→ **Aim of the task**: Within the records below is a range that opens at the line with "column Tax | formula: none -> [Metric] * 12" and closes at the line with "2022071410 | METRIC: 246.1% -> 206.6%". Return that range word for word, both ends included, and only that range.

→ **Provided material**:
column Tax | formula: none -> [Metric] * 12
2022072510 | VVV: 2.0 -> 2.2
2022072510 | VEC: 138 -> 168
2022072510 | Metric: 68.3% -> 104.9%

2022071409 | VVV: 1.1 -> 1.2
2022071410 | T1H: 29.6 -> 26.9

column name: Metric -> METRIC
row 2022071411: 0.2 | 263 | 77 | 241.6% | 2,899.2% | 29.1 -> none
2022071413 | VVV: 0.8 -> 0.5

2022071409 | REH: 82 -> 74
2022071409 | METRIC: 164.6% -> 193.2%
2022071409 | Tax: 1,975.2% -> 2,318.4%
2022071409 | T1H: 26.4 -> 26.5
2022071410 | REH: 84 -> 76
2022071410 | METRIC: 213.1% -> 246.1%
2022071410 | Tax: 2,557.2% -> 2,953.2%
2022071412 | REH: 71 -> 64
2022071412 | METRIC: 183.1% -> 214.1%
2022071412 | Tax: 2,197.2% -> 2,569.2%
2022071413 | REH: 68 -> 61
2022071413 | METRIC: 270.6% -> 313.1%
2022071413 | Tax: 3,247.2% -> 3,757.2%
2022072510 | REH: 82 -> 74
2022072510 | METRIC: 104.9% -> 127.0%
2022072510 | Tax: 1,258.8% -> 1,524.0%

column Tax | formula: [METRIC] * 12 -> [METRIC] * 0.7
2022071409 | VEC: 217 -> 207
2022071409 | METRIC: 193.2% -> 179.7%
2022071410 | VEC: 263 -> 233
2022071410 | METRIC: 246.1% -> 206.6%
...
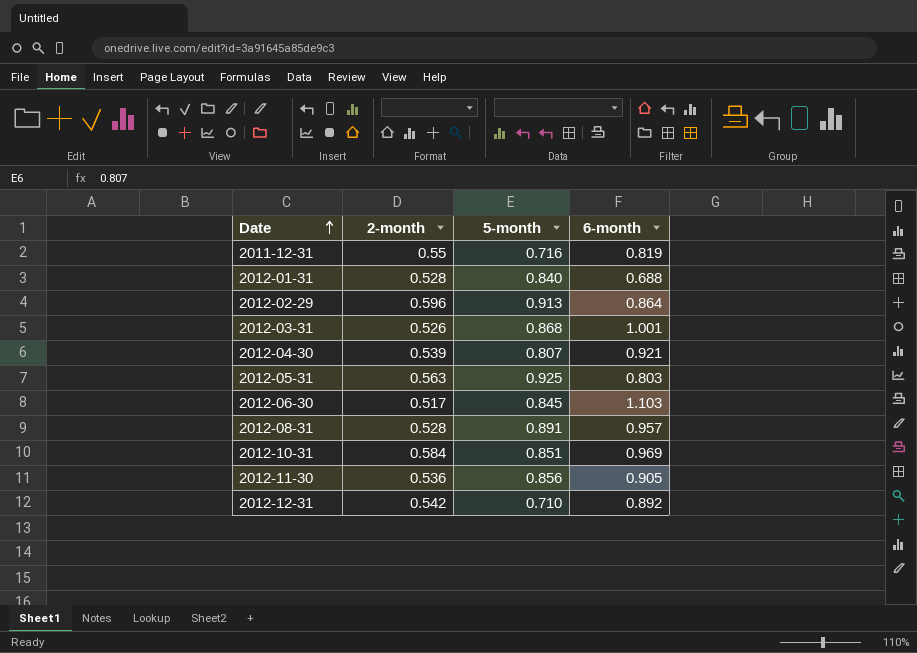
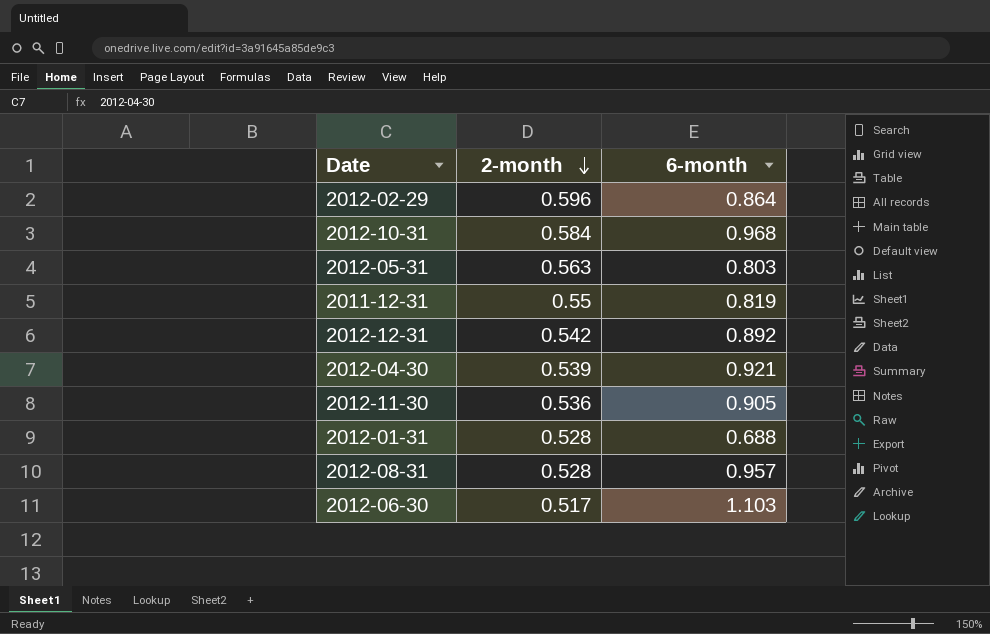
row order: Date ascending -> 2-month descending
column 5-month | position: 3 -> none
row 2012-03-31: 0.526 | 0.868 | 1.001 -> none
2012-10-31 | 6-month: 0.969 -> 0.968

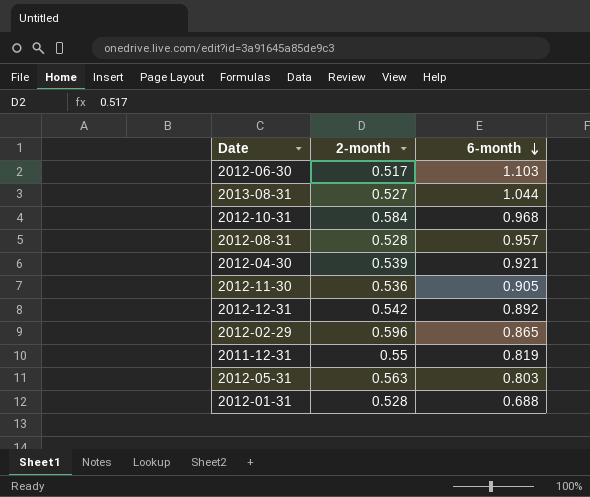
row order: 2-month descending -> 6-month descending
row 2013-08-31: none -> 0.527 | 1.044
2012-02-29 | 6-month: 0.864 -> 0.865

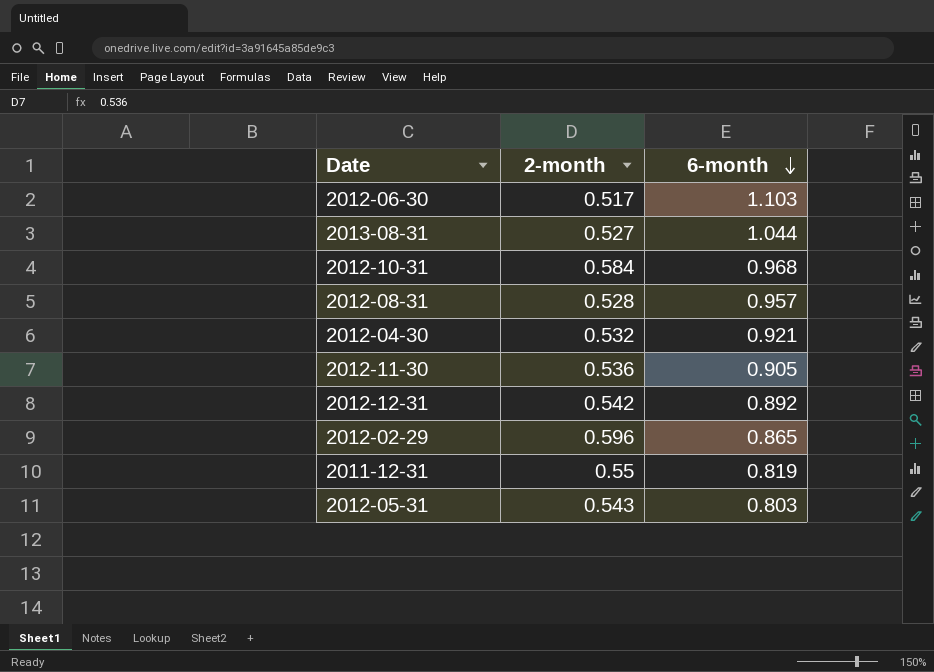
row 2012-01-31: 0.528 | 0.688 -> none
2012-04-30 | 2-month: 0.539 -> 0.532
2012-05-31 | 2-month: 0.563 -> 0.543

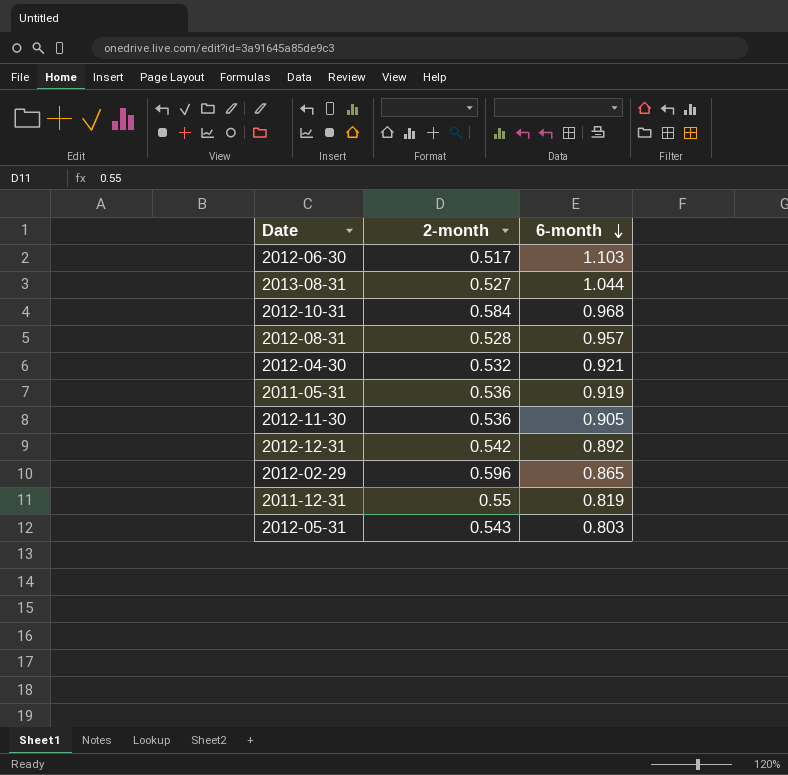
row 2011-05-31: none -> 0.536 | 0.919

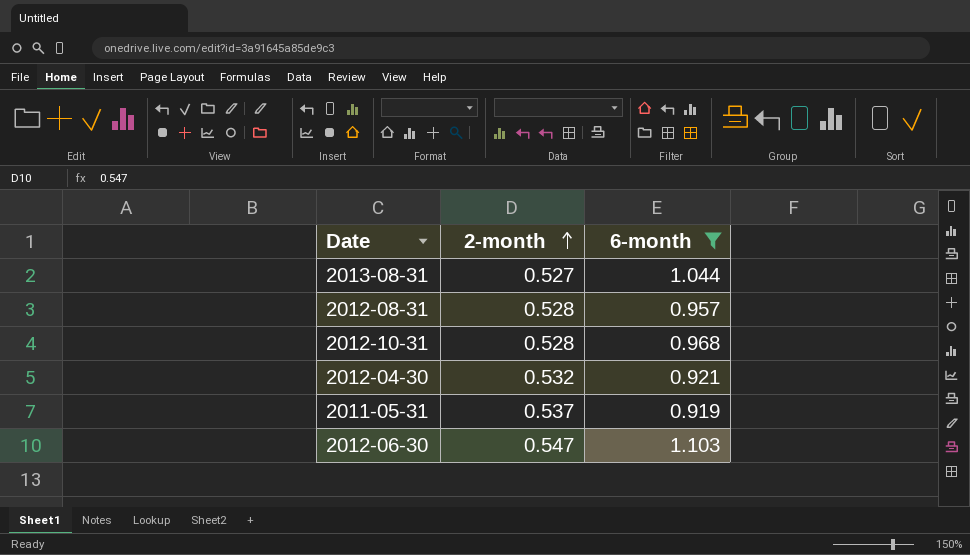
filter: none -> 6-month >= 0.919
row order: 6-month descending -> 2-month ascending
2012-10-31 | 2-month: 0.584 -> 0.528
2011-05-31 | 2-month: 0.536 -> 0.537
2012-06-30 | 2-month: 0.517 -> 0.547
==
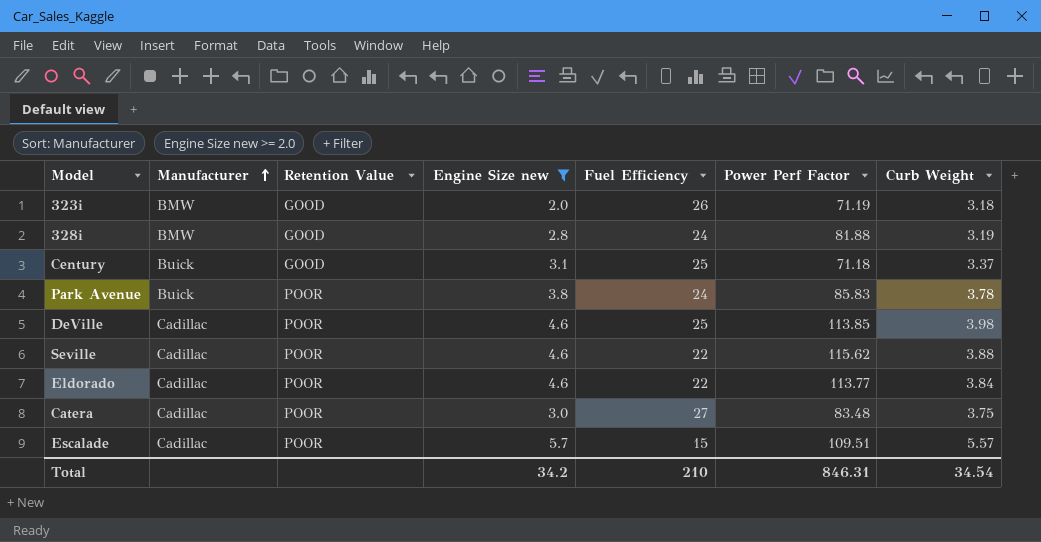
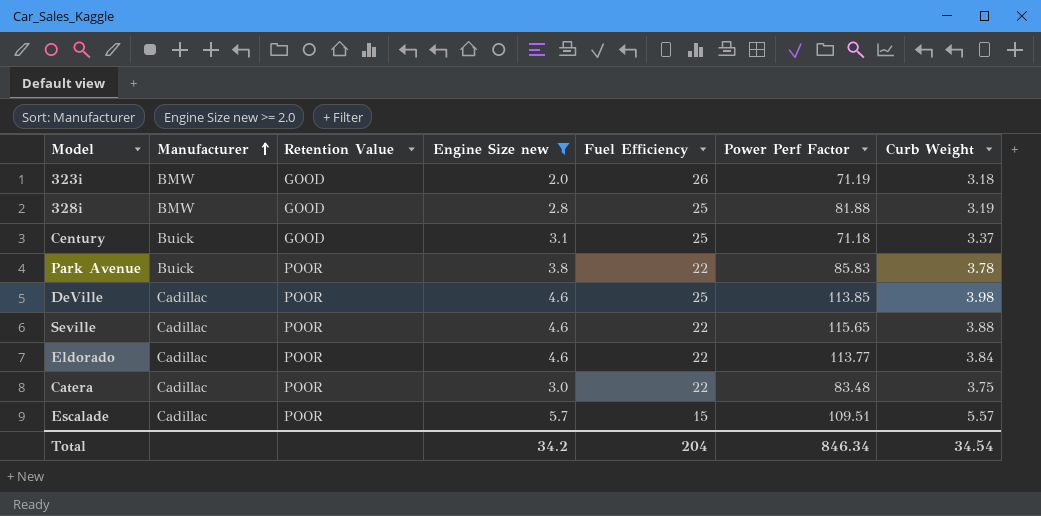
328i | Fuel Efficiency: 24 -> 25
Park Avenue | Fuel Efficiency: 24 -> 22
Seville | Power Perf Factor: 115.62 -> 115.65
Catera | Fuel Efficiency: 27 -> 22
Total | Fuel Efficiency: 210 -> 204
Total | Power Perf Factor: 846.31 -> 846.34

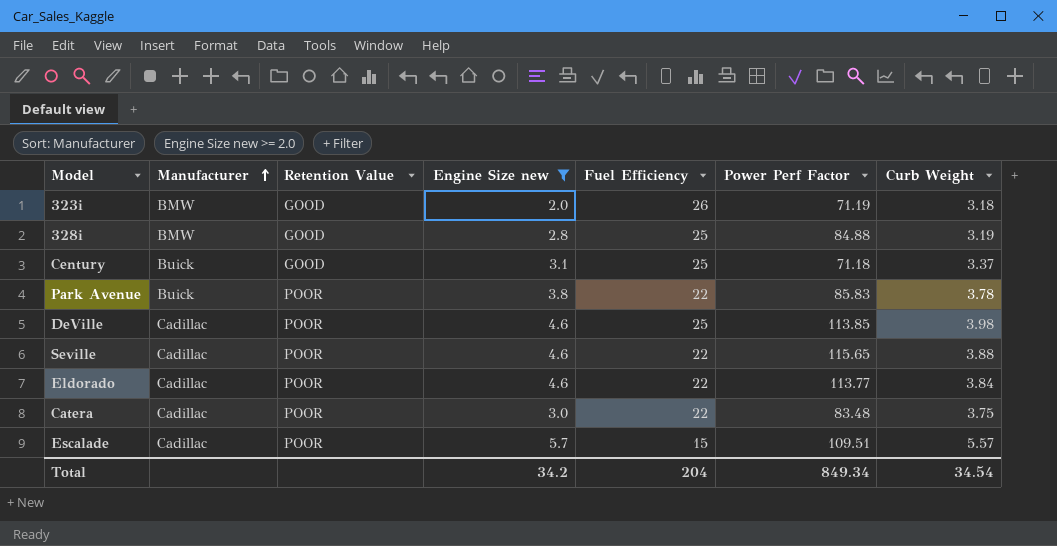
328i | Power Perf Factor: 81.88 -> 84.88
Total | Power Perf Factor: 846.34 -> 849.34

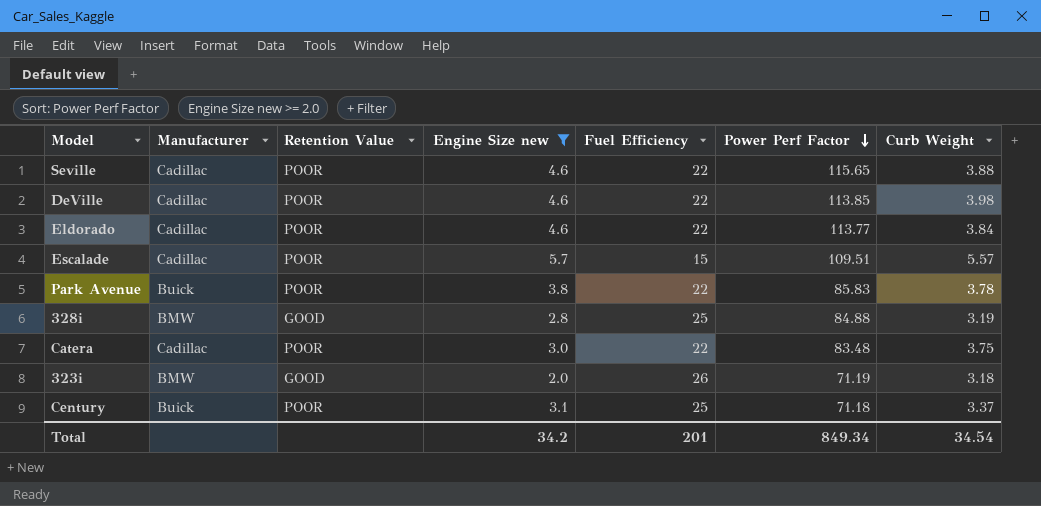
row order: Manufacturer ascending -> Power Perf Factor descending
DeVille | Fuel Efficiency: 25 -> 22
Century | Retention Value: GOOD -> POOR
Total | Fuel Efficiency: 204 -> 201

→ **Task response**:
column Tax | formula: none -> [Metric] * 12
2022072510 | VVV: 2.0 -> 2.2
2022072510 | VEC: 138 -> 168
2022072510 | Metric: 68.3% -> 104.9%

2022071409 | VVV: 1.1 -> 1.2
2022071410 | T1H: 29.6 -> 26.9

column name: Metric -> METRIC
row 2022071411: 0.2 | 263 | 77 | 241.6% | 2,899.2% | 29.1 -> none
2022071413 | VVV: 0.8 -> 0.5

2022071409 | REH: 82 -> 74
2022071409 | METRIC: 164.6% -> 193.2%
2022071409 | Tax: 1,975.2% -> 2,318.4%
2022071409 | T1H: 26.4 -> 26.5
2022071410 | REH: 84 -> 76
2022071410 | METRIC: 213.1% -> 246.1%
2022071410 | Tax: 2,557.2% -> 2,953.2%
2022071412 | REH: 71 -> 64
2022071412 | METRIC: 183.1% -> 214.1%
2022071412 | Tax: 2,197.2% -> 2,569.2%
2022071413 | REH: 68 -> 61
2022071413 | METRIC: 270.6% -> 313.1%
2022071413 | Tax: 3,247.2% -> 3,757.2%
2022072510 | REH: 82 -> 74
2022072510 | METRIC: 104.9% -> 127.0%
2022072510 | Tax: 1,258.8% -> 1,524.0%

column Tax | formula: [METRIC] * 12 -> [METRIC] * 0.7
2022071409 | VEC: 217 -> 207
2022071409 | METRIC: 193.2% -> 179.7%
2022071410 | VEC: 263 -> 233
2022071410 | METRIC: 246.1% -> 206.6%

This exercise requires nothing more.